§ Exercise requirements:
For the word "child", find each line in the entries where it occurs and copy that line.

§ Before-and-after page screenshots:
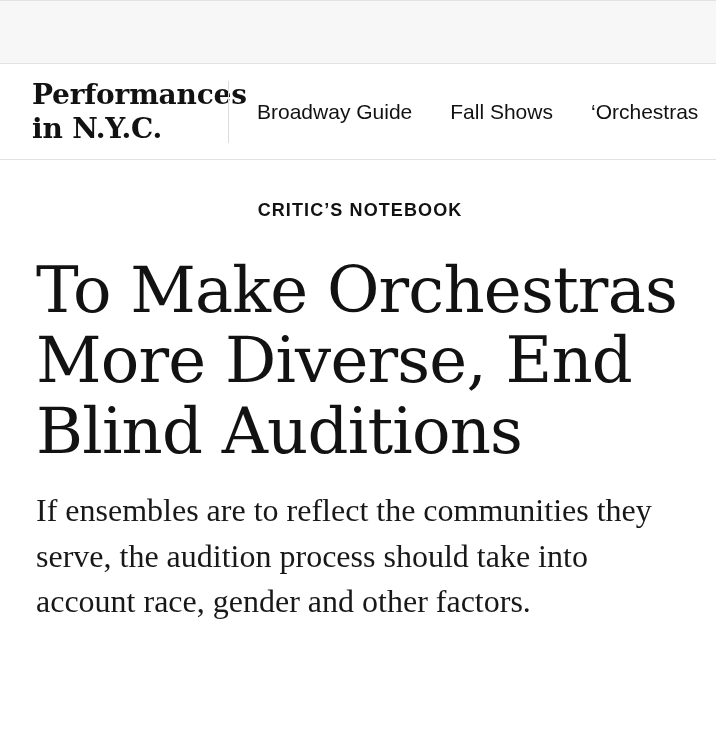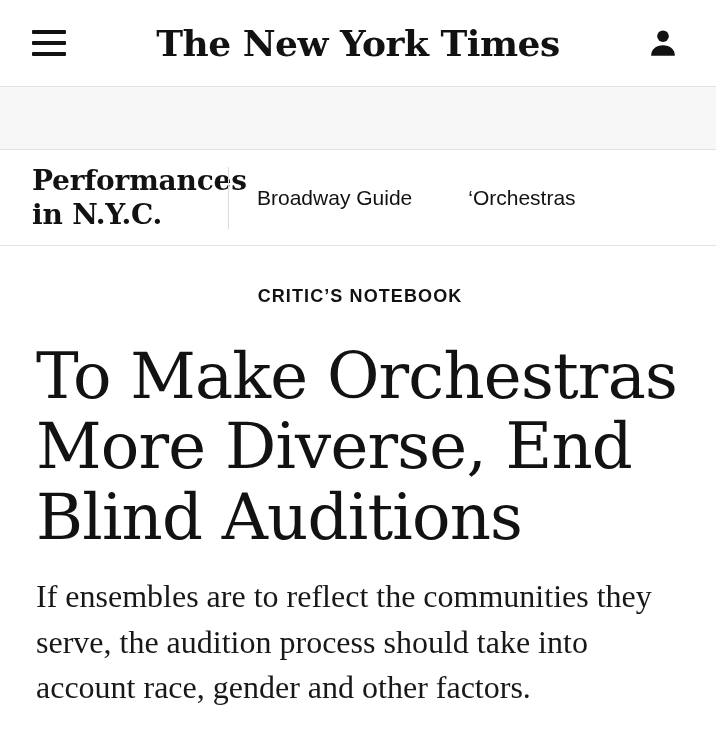--- a/index.html
+++ b/index.html
@@ -104,21 +104,21 @@
   .nav-divider {
     width: 1px;
     height: 62px;
     background: #dcdcdc;
     flex: 0 0 auto;
     margin-right: 28px;
   }
   .nav-links {
     display: flex;
     align-items: flex-start;
-    gap: 56px;
+    gap: 38px;
     white-space: nowrap;
   }
   .nav-link {
     font-family: "Liberation Sans", sans-serif;
     font-size: 21px;
     color: #121212;
     text-decoration: none;
     cursor: pointer;
   }
 
@@ -154,44 +154,29 @@
     color: #181818;
     margin: 0;
     max-width: 650px;
   }
 </style>
 </head>
 <body>
 
 <div class="page">
 
-  <div class="masthead">
-    <div class="hamburger">
-      <span></span>
-      <span></span>
-      <span></span>
-    </div>
-
-    <div class="logo">The New York Times</div>
-
-    <div class="account">
-      <svg width="34" height="34" viewBox="0 0 24 24" aria-hidden="true">
-        <circle cx="12" cy="7.2" r="4.1" fill="#121212"></circle>
-        <path d="M3.6 21c0-4.6 3.8-7.4 8.4-7.4s8.4 2.8 8.4 7.4z" fill="#121212"></path>
-      </svg>
-    </div>
-  </div>
 
   <div class="grey-band"></div>
 
   <div class="section-nav">
     <div class="section-title">Performances in N.Y.C.</div>
     <div class="nav-divider"></div>
     <div class="nav-links">
       <a class="nav-link" href="#">Broadway Guide</a>
+      <a class="nav-link" href="#">Fall Shows</a>
       <a class="nav-link" href="#">‘Orchestras</a>
     </div>
   </div>
 
   <div class="article">
     <div class="kicker">CRITIC’S NOTEBOOK</div>
     <h1 class="headline">To Make Orchestras More Diverse, End Blind Auditions</h1>
     <p class="summary">If ensembles are to reflect the communities they serve, the audition process should take into account race, gender and other factors.</p>
   </div>
 

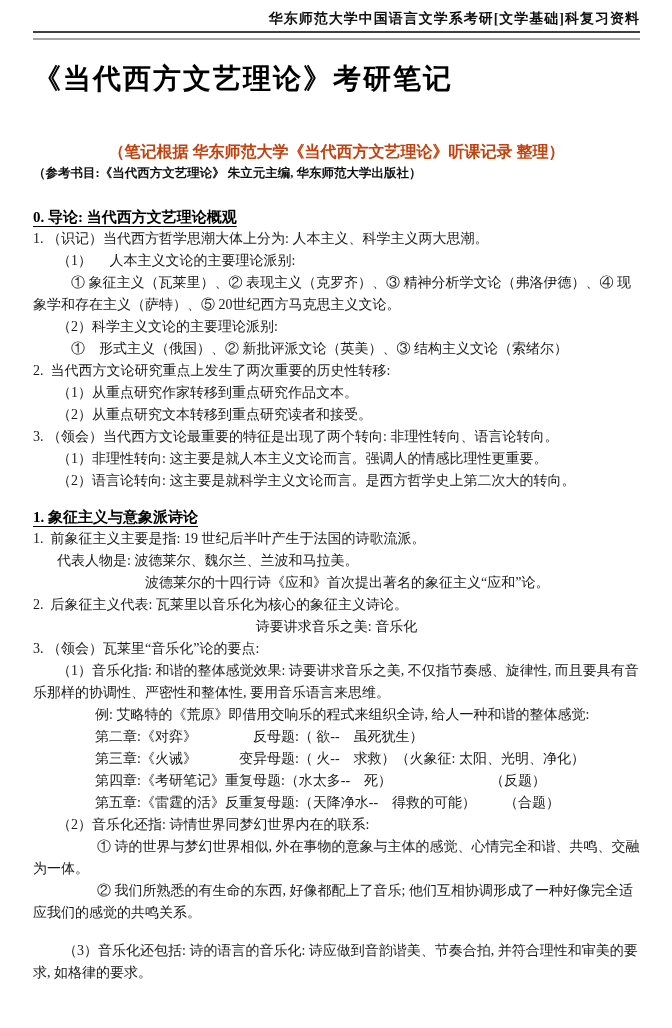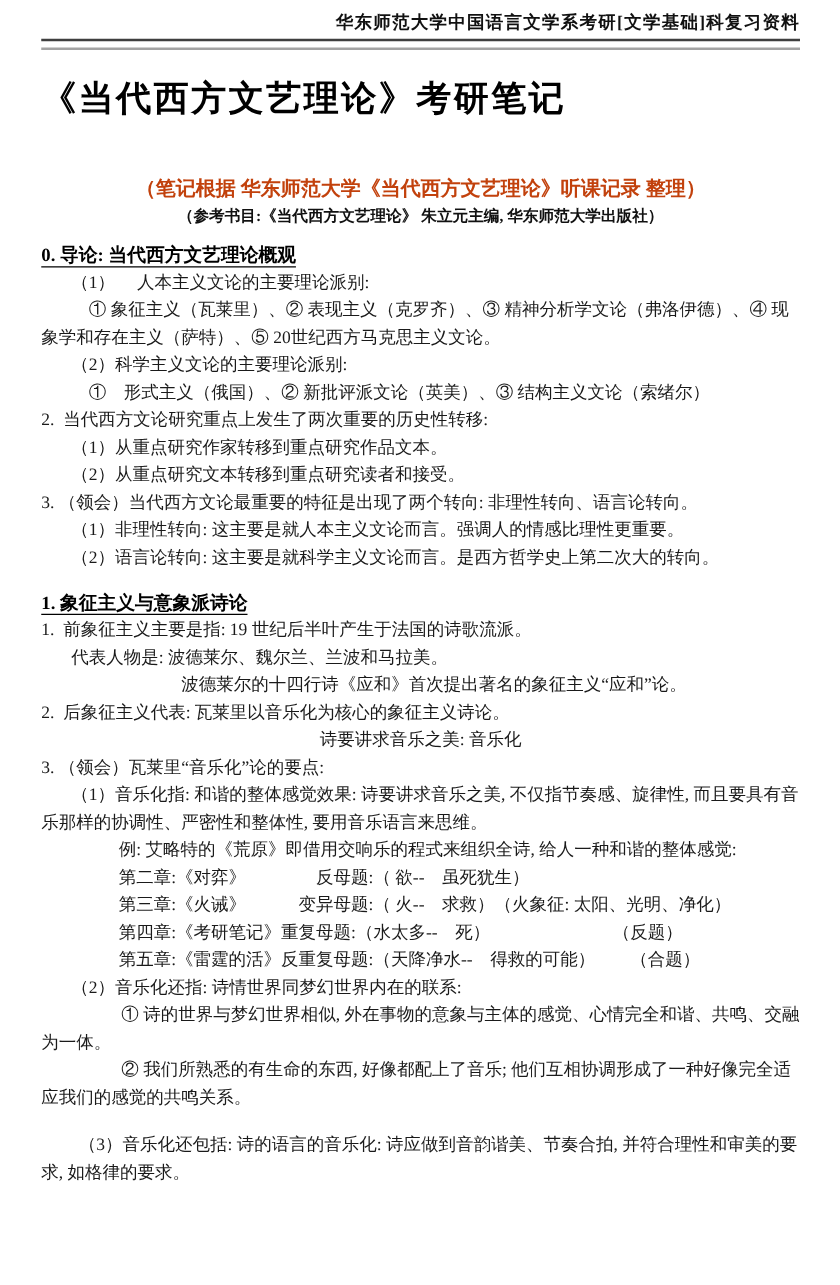--- a/index.html
+++ b/index.html
@@ -44,28 +44,27 @@
   .note-primary {
     margin-top: 44px;
     text-align: center;
     font-size: 16px;
     font-weight: bold;
     line-height: 20px;
     color: #c2410c;
   }
   .note-secondary {
     margin-top: 3px;
-    text-align: center;
     font-size: 12.5px;
     font-weight: bold;
     line-height: 17px;
     color: #111;
   }
   
-  #sections { margin-top: 12px; }
+  #sections { margin-top: 24px; }
   .section + .section { margin-top: 14px; }
   .section-heading {
     font-size: 15px;
     font-weight: bold;
     line-height: 22px;
     color: #000;
     text-decoration: underline;
     text-underline-offset: 4px;
     margin: 0;
   }
@@ -94,20 +93,21 @@
 <div class="doc-header">华东师范大学中国语言文学系考研[文学基础]科复习资料</div>
 <div class="header-rule"></div>
 
 <div class="doc-title">《当代西方文艺理论》考研笔记</div>
 <div class="note-primary">（笔记根据 华东师范大学《当代西方文艺理论》听课记录 整理）</div>
 <div class="note-secondary">（参考书目:《当代西方文艺理论》 朱立元主编, 华东师范大学出版社）</div>
 
 <div id="sections">
     <div class="section">
       <div class="section-heading">0.  导论: 当代西方文艺理论概观</div>
+      <div class="line p">1. （识记）当代西方哲学思潮大体上分为: 人本主义、科学主义两大思潮。</div>
       <div class="line i1">（1）　 人本主义文论的主要理论派别:</div>
       <div class="line hang2">① 象征主义（瓦莱里）、② 表现主义（克罗齐）、③ 精神分析学文论（弗洛伊德）、④ 现象学和存在主义（萨特）、⑤ 20世纪西方马克思主义文论。</div>
       <div class="line i1">（2）科学主义文论的主要理论派别:</div>
       <div class="line i2">①　形式主义（俄国）、② 新批评派文论（英美）、③ 结构主义文论（索绪尔）</div>
       <div class="line p">2.  当代西方文论研究重点上发生了两次重要的历史性转移:</div>
       <div class="line i1">（1）从重点研究作家转移到重点研究作品文本。</div>
       <div class="line i1">（2）从重点研究文本转移到重点研究读者和接受。</div>
       <div class="line p">3. （领会）当代西方文论最重要的特征是出现了两个转向: 非理性转向、语言论转向。</div>
       <div class="line i1">（1）非理性转向: 这主要是就人本主义文论而言。强调人的情感比理性更重要。</div>
       <div class="line i1">（2）语言论转向: 这主要是就科学主义文论而言。是西方哲学史上第二次大的转向。</div>

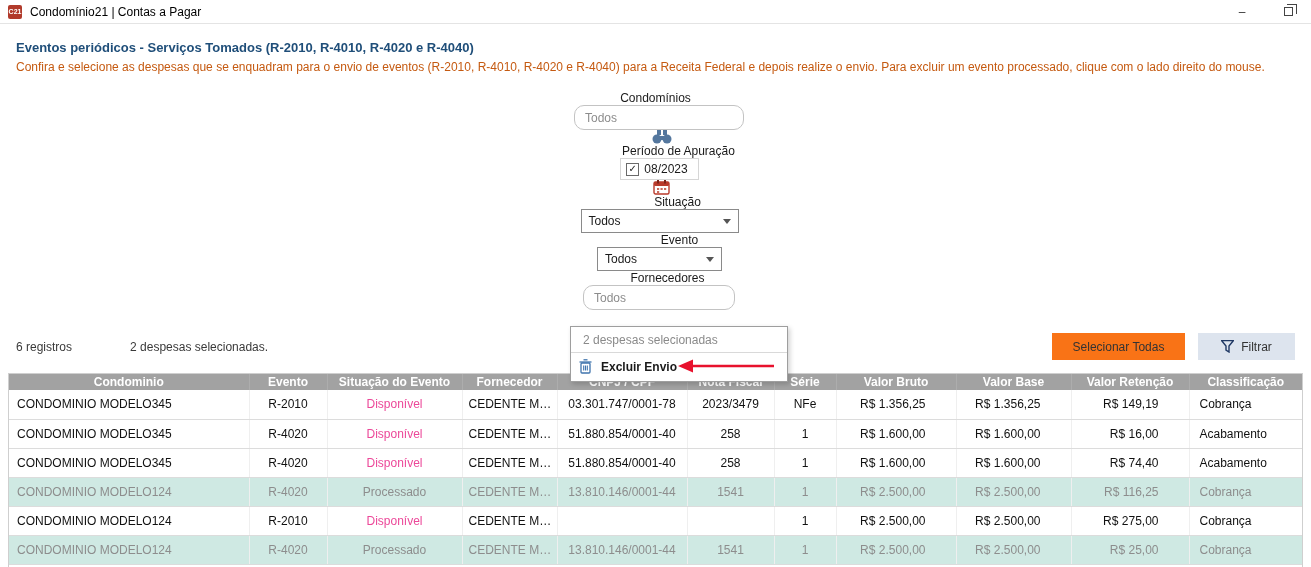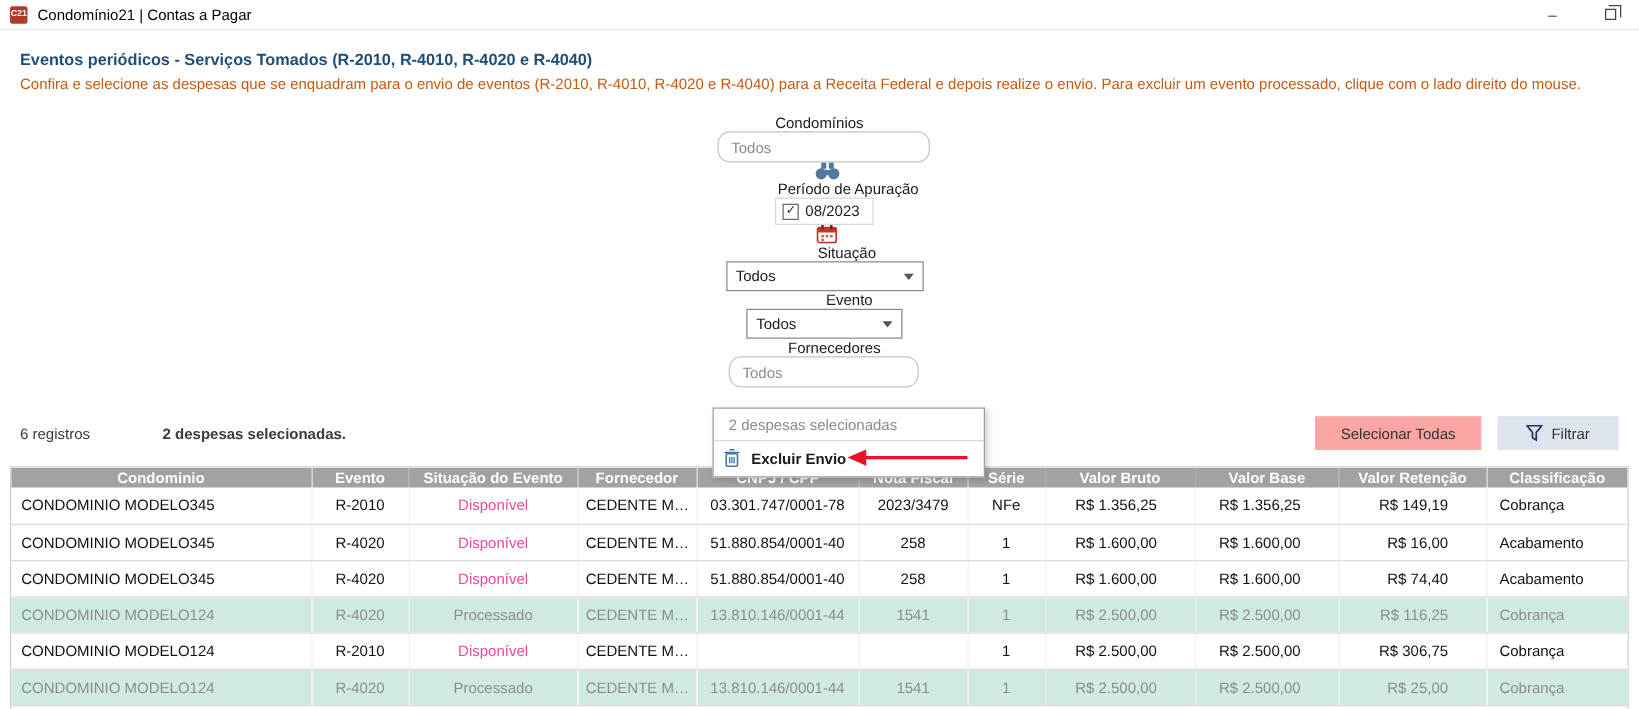--- a/index.html
+++ b/index.html
@@ -40,24 +40,24 @@
   .tri-down { width:0; height:0; border-left:4px solid transparent; border-right:4px solid transparent; border-top:5px solid #555; }
 
   .sp1 { margin-left:46px; } 
   .sp2 { margin-left:44px; } 
   .sp3 { margin-left:48px; } 
   .sp4 { margin-left:24px; } 
 
   
   .status-row { display:flex; align-items:center; padding:0 16px; margin-top:23px; margin-bottom:13px; }
   .records { color:#3a3a3a; }
-  .selection { color:#3a3a3a; margin-left:58px;font-weight:bold; }
+  .selection { color:#3a3a3a; margin-left:58px; }
   .btns { margin-left:auto; display:flex; }
   .btn { height:27px; display:flex; align-items:center; justify-content:center; font-size:12px; color:#333; cursor:pointer; border:none; }
-  .btn-select-all { width:133px; background:#fca5a5; margin-right:13px; }
+  .btn-select-all { width:133px; background:#f97316; margin-right:13px; }
   .btn-filter { width:97px; background:#dde4ee; gap:7px; }
 
   
   .grid-wrap { margin:0 8px; border:1px solid #cfcfcf; height:380px; position:relative; background:#fff; overflow:hidden; }
   table { width:100%; border-collapse:collapse; table-layout:fixed; }
   thead th { background:#a2a2a2; color:#fff; font-weight:bold; height:16px; font-size:12px; text-align:center;
              border-right:1px solid #adadad; overflow:hidden; white-space:nowrap; }
   thead th:last-child { border-right:none; }
   thead th:nth-child(1){width:240px} thead th:nth-child(2){width:78px} thead th:nth-child(3){width:135px}
   thead th:nth-child(4){width:95px}  thead th:nth-child(5){width:130px} thead th:nth-child(6){width:87px}
@@ -242,21 +242,21 @@
         <tr>
           <td class="c1">CONDOMINIO MODELO124</td>
           <td class="c2">R-2010</td>
           <td class="c3 disponivel">Disponível</td>
           <td class="c4">CEDENTE MOD...</td>
           <td class="c5"></td>
           <td class="c6"></td>
           <td class="c7">1</td>
           <td class="c8">R$ 2.500,00</td>
           <td class="c9">R$ 2.500,00</td>
-          <td class="c10">R$ 306,75</td>
+          <td class="c10">R$ 275,00</td>
           <td class="c11">Cobrança</td>
         </tr>
         <tr class="selected">
           <td class="c1">CONDOMINIO MODELO124</td>
           <td class="c2">R-4020</td>
           <td class="c3 processado">Processado</td>
           <td class="c4">CEDENTE MOD...</td>
           <td class="c5">13.810.146/0001-44</td>
           <td class="c6">1541</td>
           <td class="c7">1</td>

§ Solution to this task:
   thead th:last-child { border-right:none; }
   thead th:nth-child(1){width:240px} thead th:nth-child(2){width:78px} thead th:nth-child(3){width:135px}
   thead th:nth-child(4){width:95px}  thead th:nth-child(5){width:130px} thead th:nth-child(6){width:87px}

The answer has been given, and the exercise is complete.